Les locataires auront à leur disposition de l'eau chaude, des salles de bains et de douches, etc..
Les matériaux sont tous de première qualité et les procédés de construction sont ceux qui résultent des derniers progrès de l'hygiène.
Malgré ce grand confort, les prix seront peu élevés, grâce, d'une part, à la faible rémunération du capital social, limitée par les statuts à 3% et, d'autre part, aux sacrifices que divers entrepreneurs et fournisseurs ont consentis en raison de la nature philanthropique de l'oeuvre.
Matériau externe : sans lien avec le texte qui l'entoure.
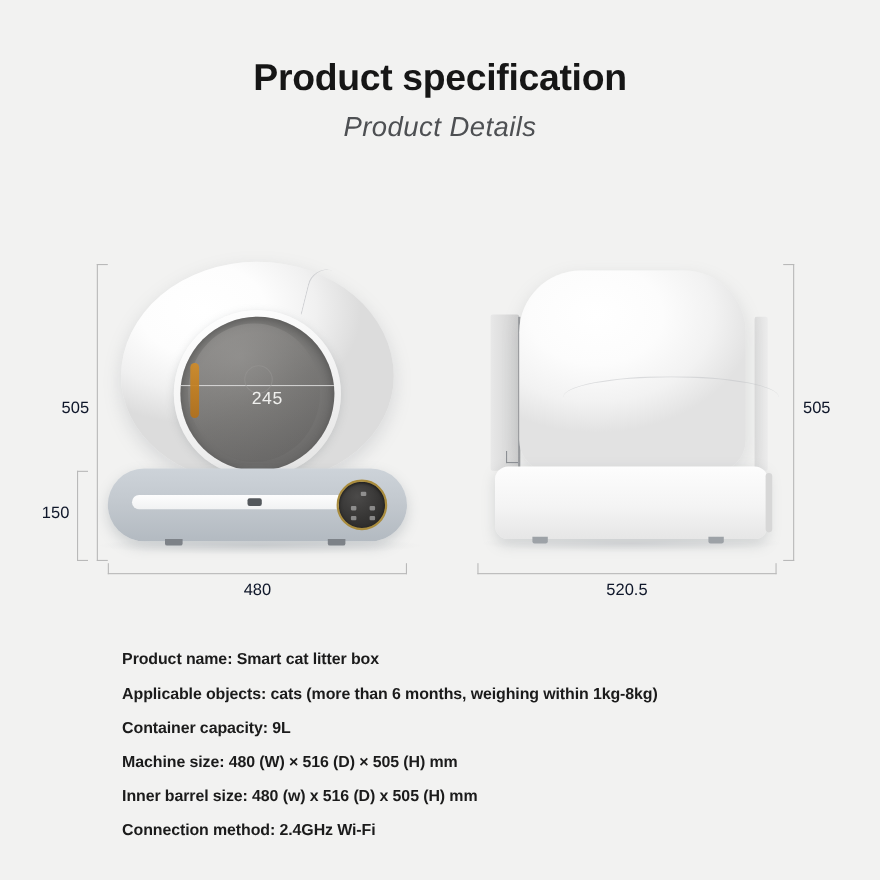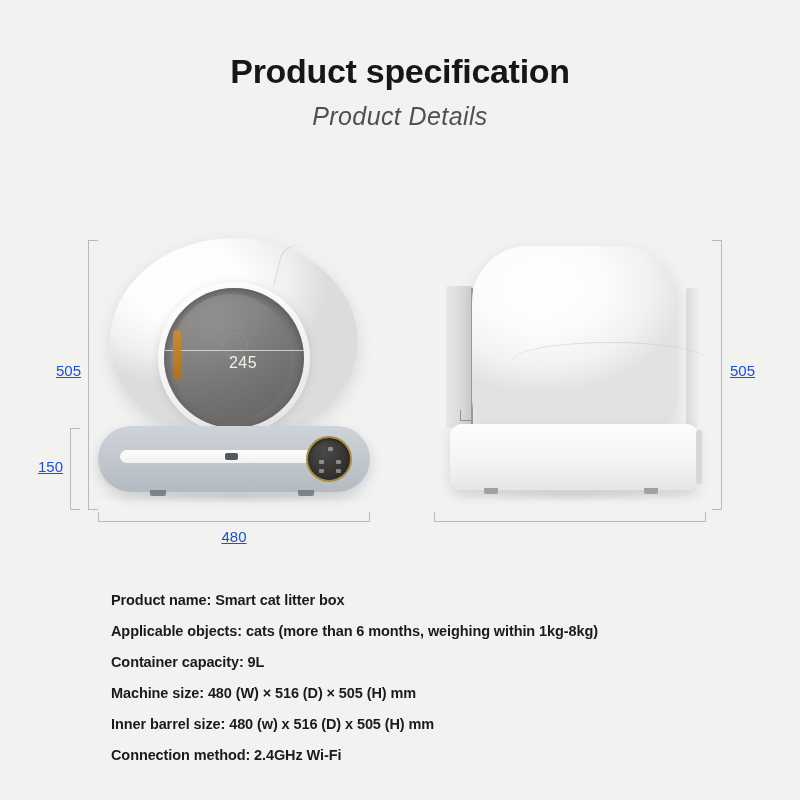--- a/index.html
+++ b/index.html
@@ -63,23 +63,22 @@
   }
   .bracket-h {
     position: absolute;
     border-bottom: 1px solid #b9b9b9;
     border-left: 1px solid #b9b9b9;
     border-right: 1px solid #b9b9b9;
   }
   .dim-label {
     position: absolute;
     font-size: 15px;
-    color: #1d4ed8;
+    color: #0f172a;
     white-space: nowrap;
-    text-decoration: underline;
   }
 
   
   .front-view {
     position: absolute;
     left: 98px;
     top: 238px;
     width: 272px;
     height: 272px;
   }
@@ -425,20 +424,21 @@
   <div class="bracket-v" style="left:70px; top:428px; width:9px; height:80px;"></div>
   <div class="dim-label" style="left:38px; top:458px;">150</div>
 
   <div class="bracket-h" style="left:98px; top:512px; width:270px; height:9px;"></div>
   <div class="dim-label" style="left:98px; top:528px; width:272px; text-align:center;">480</div>
 
   <div class="bracket-v right" style="left:712px; top:240px; width:9px; height:268px;"></div>
   <div class="dim-label" style="left:730px; top:362px;">505</div>
 
   <div class="bracket-h" style="left:434px; top:512px; width:270px; height:9px;"></div>
+  <div class="dim-label" style="left:434px; top:528px; width:272px; text-align:center;">520.5</div>
 
 </div>
 
 <div class="spec-list">
   <div class="spec-line">Product name: Smart cat litter box</div>
   <div class="spec-line">Applicable objects: cats (more than 6 months, weighing within 1kg-8kg)</div>
   <div class="spec-line">Container capacity: 9L</div>
   <div class="spec-line">Machine size: 480 (W) × 516 (D) × 505 (H) mm</div>
   <div class="spec-line">Inner barrel size: 480 (w) x 516 (D) x 505 (H) mm</div>
   <div class="spec-line">Connection method: 2.4GHz Wi-Fi</div>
Mais les dépenses pour une pareille entreprise sont très considérables: plus de 550.000 francs; pour y faire face, la Société a le produit de ses actions et les dons. Pour augmenter ses ressources, elle a dû emprunter à la Société française de crédit des habitations à bon marché. Tout cela réuni ne donne pas encore la somme nécessaire; convaincue néanmoins qu'une oeuvre sociale qui s'adresse à un si grand nombre de jeunes filles particulièrement intéressantes ne peut que trouver, partout où elle est connue, des sympathies et des appuis, la Société a décidé de se mettre à l'oeuvre sans plus tarder, tout en faisant un nouvel et pressant appel en vue d'obtenir de nouveaux dons et de nouvelles souscriptions d'actions. Les envois peuvent être faits à l'une quelconque des correspondantes de la Société ou à M. Frouin, secrétaire-trésorier, 103, rue de Grenelle.
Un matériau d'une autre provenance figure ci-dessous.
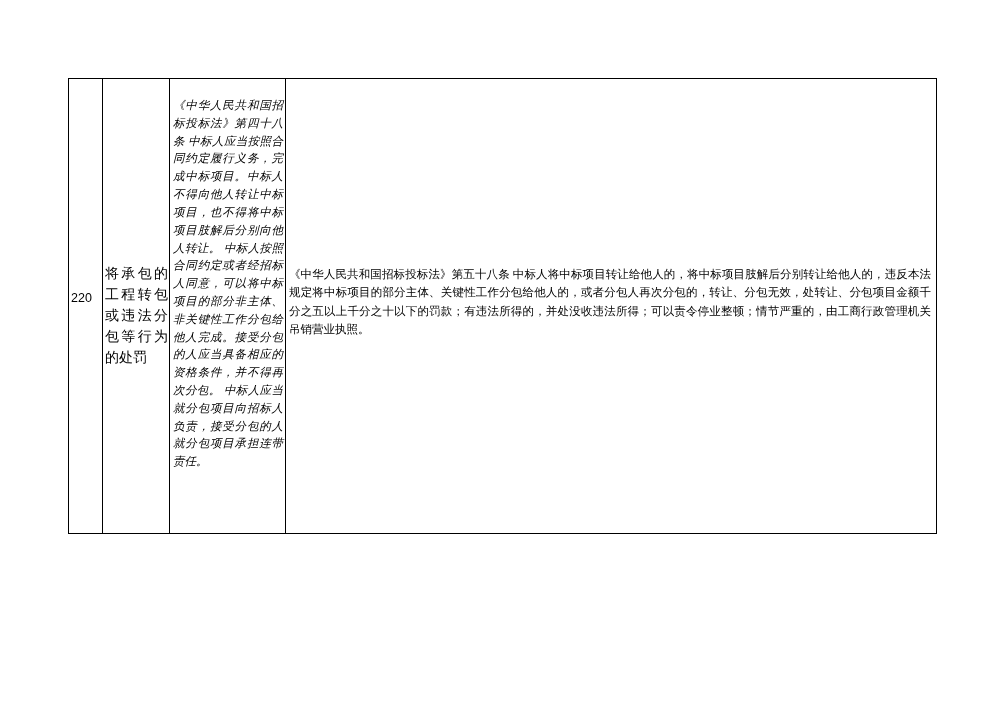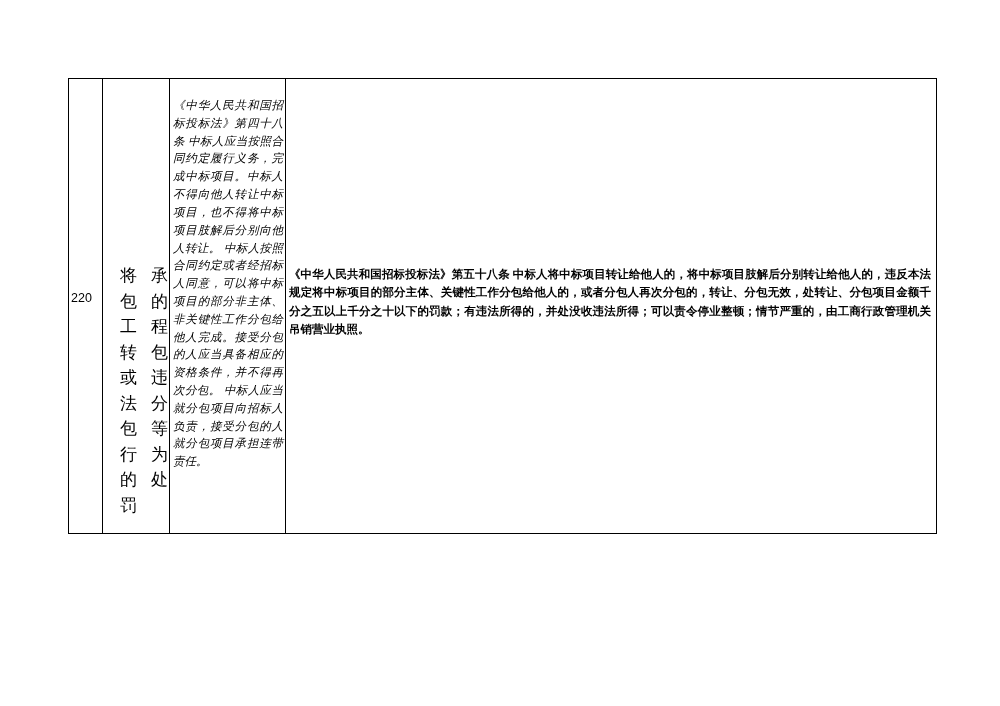--- a/index.html
+++ b/index.html
@@ -44,48 +44,46 @@
   }
   .num-cell {
     font-family: "Liberation Sans", "DejaVu Sans", sans-serif;
     font-size: 12.5px;
     line-height: 1.25;
     padding-top: 212px;
     padding-left: 2px;
     letter-spacing: 0px;
   }
   .name-cell {
-    font-size: 17px;
+    font-size: 14px;
     line-height: 1.5;
     padding-top: 184px;
     padding-left: 2px;
     padding-right: 1px;
     text-align: justify;
     word-break: break-all;
-    margin-left: 15px;
   }
   .basis-cell {
     font-size: 11.5px;
     line-height: 1.55;
     padding-top: 18px;
     padding-left: 3px;
     padding-right: 2px;
     text-align: justify;
     word-break: break-all;
     font-style: italic;
   }
   .detail-cell {
     font-size: 11.5px;
     line-height: 1.6;
     padding-top: 186px;
     padding-left: 3px;
     padding-right: 5px;
     text-align: justify;
     word-break: break-all;
-    font-weight: bold;
   }
   .row-main { height: 455px; }
 </style>
 </head>
 <body>
 
 <div class="page">
   <table class="doc-table">
     <tbody>
       <tr class="row-main">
C'est avec cet espoir que la Société a procédé à la pose de la première pierre de sa maison. La cérémonie a eu lieu sous la présidence de M. Alexandre Bérard. Il a été placé dans un tube en plomb une médaille commémorative à l'effigie de la République, des pièces de monnaie d'argent au millésime de 1905, une collection complète des figurines postales actuellement en usage.
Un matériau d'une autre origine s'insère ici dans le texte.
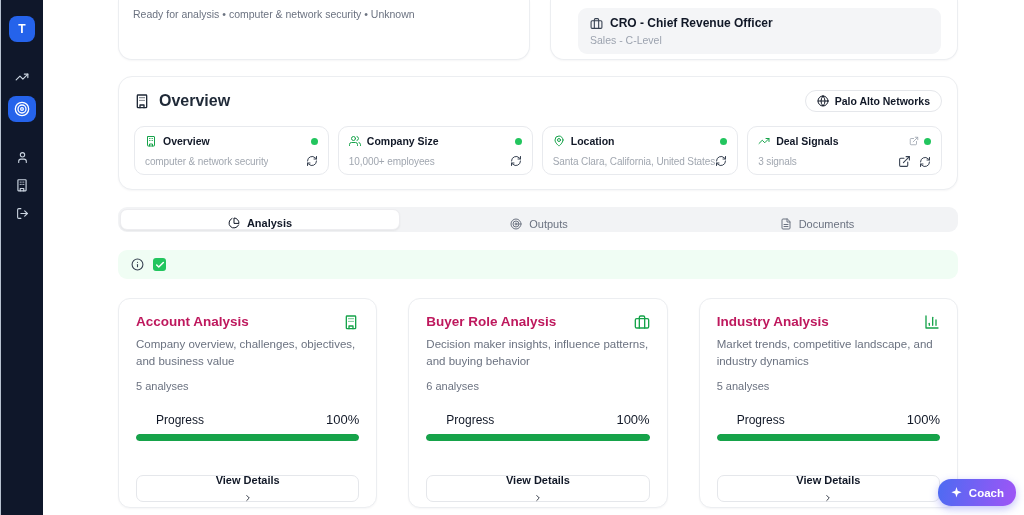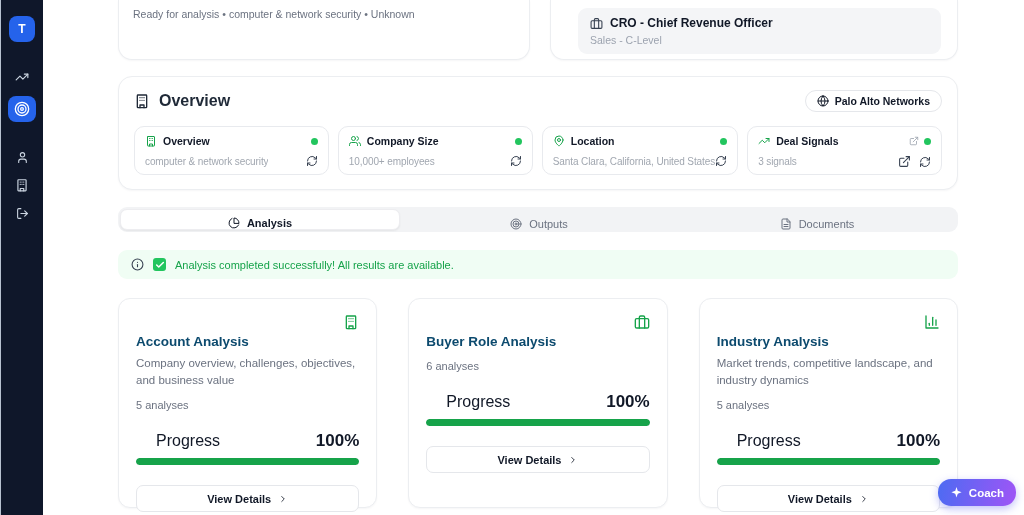--- a/index.html
+++ b/index.html
@@ -66,32 +66,32 @@
   .banner { margin-top:18px; background:#f0fdf4; border-radius:9px; padding:0 13px; height:29px;
     display:flex; align-items:center; gap:9px; }
   .banner-text { font-size:11px; color:var(--accent-green,#16a34a); font-weight:500; }
   .check-sq { width:13px; height:13px; background:var(--dot-green,#22c55e); border-radius:3px;
     display:flex; align-items:center; justify-content:center; color:#fff; }
 
   
   .cards { margin-top:19px; display:grid; grid-template-columns:repeat(3,1fr); gap:31px; }
   .acard { border-radius:12px; padding:15px 17px; height:210px; }
   .acard-head { display:flex; align-items:flex-start; }
-  .acard-title { font-size:13.5px; font-weight:bold; color:#0c4a6e;margin-top:20px; }
+  .acard-title { font-size:13.5px; font-weight:bold; color:#be185d; }
   .acard-icon { margin-left:auto; color:var(--accent-green,#16a34a); }
   .acard-desc { font-size:11.5px; color:#6b7280; line-height:1.45; margin-top:6px; }
   .acard-count { font-size:11px; color:#6b7280; margin-top:11px; }
   .prog-row { display:flex; align-items:center; margin-top:20px; }
-  .prog-label { font-size:16px; color:#111827;padding-left:20px; }
-  .prog-pct { margin-left:auto; font-size:17px; font-weight:bold; color:#111827; }
+  .prog-label { font-size:12px; color:#111827;padding-left:20px; }
+  .prog-pct { margin-left:auto; font-size:13px; font-weight:normal; color:#111827; }
   .prog-track { margin-top:7px; height:7px; border-radius:5px; background:#e5e7eb; overflow:hidden; }
   .prog-fill { height:100%; background:var(--accent-green,#16a34a); border-radius:5px; }
-  .view-btn { margin-top:20px; width:100%; height:27px; background:#fff; border:1px solid #e5e7eb;
+  .view-btn { margin-top:34px; width:100%; height:27px; background:#fff; border:1px solid #e5e7eb;
     border-radius:7px; display:flex; align-items:center; justify-content:center; gap:7px;
-    font-size:11px; font-weight:600; color:#111827; cursor:pointer; font-family:inherit; }
+    font-size:11px; font-weight:600; color:#111827; cursor:pointer; font-family:inherit;flex-direction:column; }
 
   
   .coach { position:fixed; right:8px; bottom:9px; display:flex; align-items:center; gap:6px;
     padding:7px 12px; border-radius:13px; border:none; cursor:pointer; color:#fff;
     background:linear-gradient(100deg,#4d6bf2 0%, #9f55f6 100%);
     font-size:11.5px; font-weight:bold; font-family:inherit; box-shadow:0 3px 8px rgba(99,102,241,.4); }
 
   .ic { display:inline-flex; flex-shrink:0; }
   .ic svg { width:100%; height:100%; }
   .ic-10 { width:10px; height:10px; } .ic-12 { width:12px; height:12px; }
@@ -381,21 +381,20 @@
               <line x1="12" y1="8" x2="12.01" y2="8"></line>
             </svg>
           </span>
         <span class="check-sq">
           <span class="ic ic-10">
               <svg viewBox="0 0 24 24" fill="none" stroke="currentColor" stroke-width="3.5" stroke-linecap="round" stroke-linejoin="round">
                 <polyline points="20 6 9 17 4 12"></polyline>
               </svg>
             </span>
         </span>
-        <span class="banner-text">Analysis completed successfully! All results are available.</span>
       </div>
 
       <div class="cards">
 
         <section class="card-shell acard">
           <div class="acard-head">
             <span class="acard-title">Account Analysis</span>
             <span class="acard-icon ic ic-16">
                 <svg viewBox="0 0 24 24" fill="none" stroke="currentColor" stroke-width="2" stroke-linecap="round" stroke-linejoin="round">
                   <rect x="5" y="3" width="14" height="19" rx="1"></rect>
@@ -426,20 +425,21 @@
         <section class="card-shell acard">
           <div class="acard-head">
             <span class="acard-title">Buyer Role Analysis</span>
             <span class="acard-icon ic ic-16">
                 <svg viewBox="0 0 24 24" fill="none" stroke="currentColor" stroke-width="2" stroke-linecap="round" stroke-linejoin="round">
                   <rect x="2" y="7" width="20" height="14" rx="2"></rect>
                   <path d="M16 21V5a2 2 0 0 0-2-2h-4a2 2 0 0 0-2 2v16"></path>
                 </svg>
               </span>
           </div>
+          <div class="acard-desc">Decision maker insights, influence patterns, and buying behavior</div>
           <div class="acard-count">6 analyses</div>
           <div class="prog-row">
             <span class="prog-label">Progress</span>
             <span class="prog-pct">100%</span>
           </div>
           <div class="prog-track">
             <div class="prog-fill" style="width: 100%;"></div>
           </div>
           <button class="view-btn">
             <span>View Details</span>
Rendez-vous a été pris dans six mois pour l'inauguration des nouveaux bâtiments.
LES THÉÂTRES
La Comédie-Française vient de représenter avec le plus grand succès _les Phéniciennes_, drame en vers de M. Georges Rivollet que _L'Illustration_ a publié en août 1903, au lendemain de son apparition sur la scène du théâtre antique d'Orange. L'interprétation est à peu près la même qu'il y a deux ans; toute l'excellente troupe tragique du Théâtre-Français donne dans ce noble ouvrage qui, par le style et le choix des images, d'ordre purement classique, rend accessibles à tous, les beautés de l'oeuvre d'Euripide dont il est inspiré.